José Manuel Gallardo Morilla

  • In a general way, game theory studies cooperation and conflict models, using mathematical methods. This thesis is about cooperative game theory. A cooperative game consists of a set of players and a characteristic function which determines the maximal gain or minimal cost that every subset of players can achieve when they decide to cooperate, regardless of the actions taken by the other players. It is often assumed that the players are free to participate in any coalition, but in some situations there are dependency relationships among the players that restrict their capacity to cooperate within some coalitions. Those relationships must be taken into account if we want to distribute the profits fairly. Myerson studied games in which communication between players is restricted. He considered graphs to model those restraints. Subsequently, different kinds of limitations on cooperation among players have been studied, and various structures have been used for that, like convex geometries, matroids, antimatroids or augmenting systems. A particularly interesting case of limited cooperation arises when we consider veto relationships between players. In this regard, Gilles, Owen and van den Brink modeled situations in which a hierarchical structure imposes some constraints on the behavior of the players in the game. They introduced games with permission structure, that consist of a set of players, a cooperative game and a mapping that assigns to every player a subset of direct subordinates. They defined and characterized values for games with permission structure. Subsequently, Derks and Peters generalized that model by considering the so-called restrictions. They obtain and characterize a value for games with restricted coalitions. Although the model considered by Derks and Peters is more general, the characterization of the value proposed is not as intuitive and straightforward as that given by Gilles, Owen and van den Brink. Our aim in this work is to propose a new model of games with restricted cooperation. This new model will fulfill three requirements. Firstly, it will be even more general than the one given by Derks and Peters. Secondly, it will allow us to define and axiomatize a sharing value in a similar way as in the case of games with permission structure. And, in the third place, it will be applicable to fuzzy permission relationships.

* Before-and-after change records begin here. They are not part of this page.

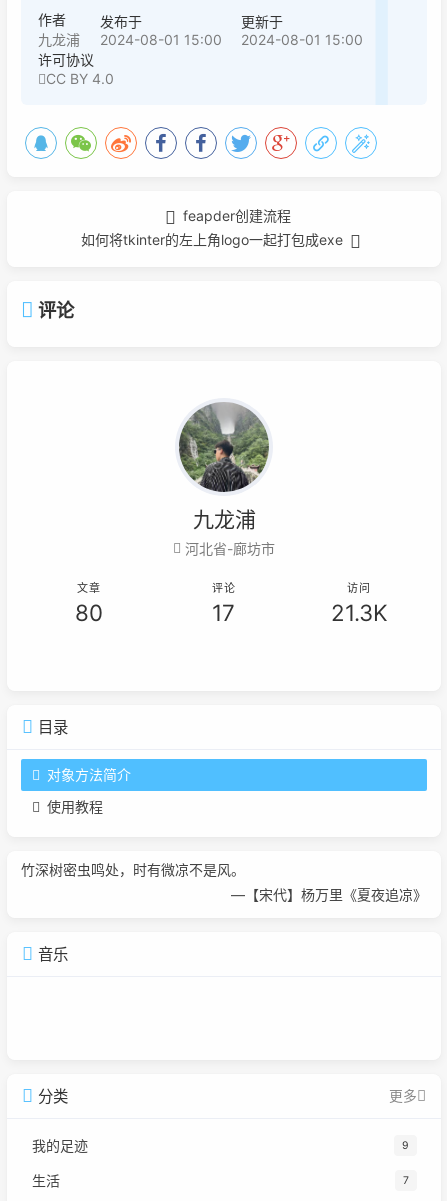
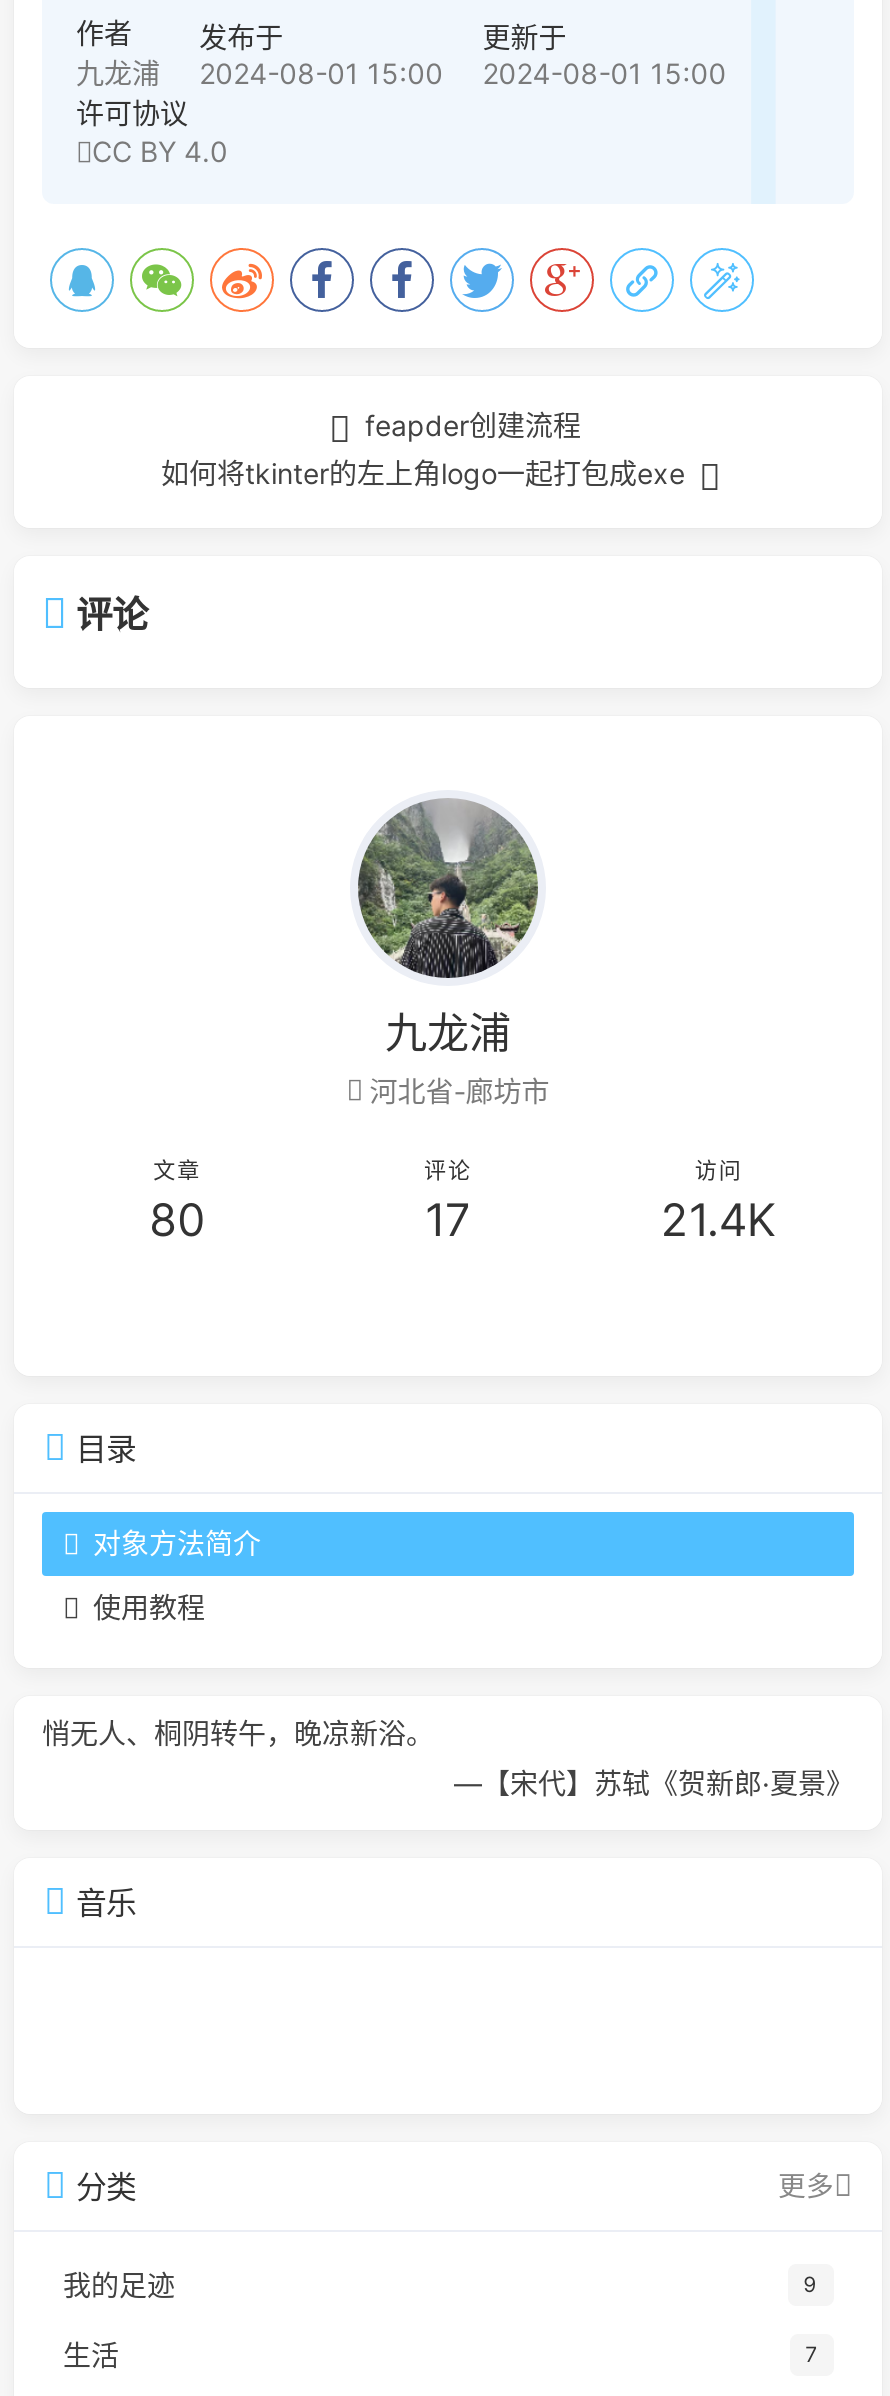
- 21.3K
+ 21.4K

- 竹深树密虫鸣处，时有微凉不是风。
+ 悄无人、桐阴转午，晚凉新浴。

- —【宋代】杨万里《夏夜追凉》
+ —【宋代】苏轼《贺新郎·夏景》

    The thesis is organized as follows:

    In chapter 1 we present the theoretical preliminaries and provide a historical framework for games with restricted cooperation.

    In chapter 2 we introduce the so called authorization structures. We define and characterize a Shapley value and a Banzhaf value for games with authorization structure.

    In chapter 3 we aim to model situations in which the dependency relationships among the players are not complete. To that end we introduce fuzzy authorization structures. A Shapley value and a Banzhaf value for games with fuzzy authorization structure are obtained and characterized. We use the Choquet integral to define a new auxiliary game that combines the information from the original game and from the fuzzy dependency relationships.

    In chapter 4 the power in authorization structures is studied. Using the Shapley value and the Banzhaf value we measure how favorable the situation of each agent in an authorization structure is. In each case, a fuzzy digraph is assigned to each authorization structure, measuring the dependence or the dominance relationship between any two agents. Moreover, a characterization of those measures is given. In a similar way, the power in fuzzy authorization structures is also discussed.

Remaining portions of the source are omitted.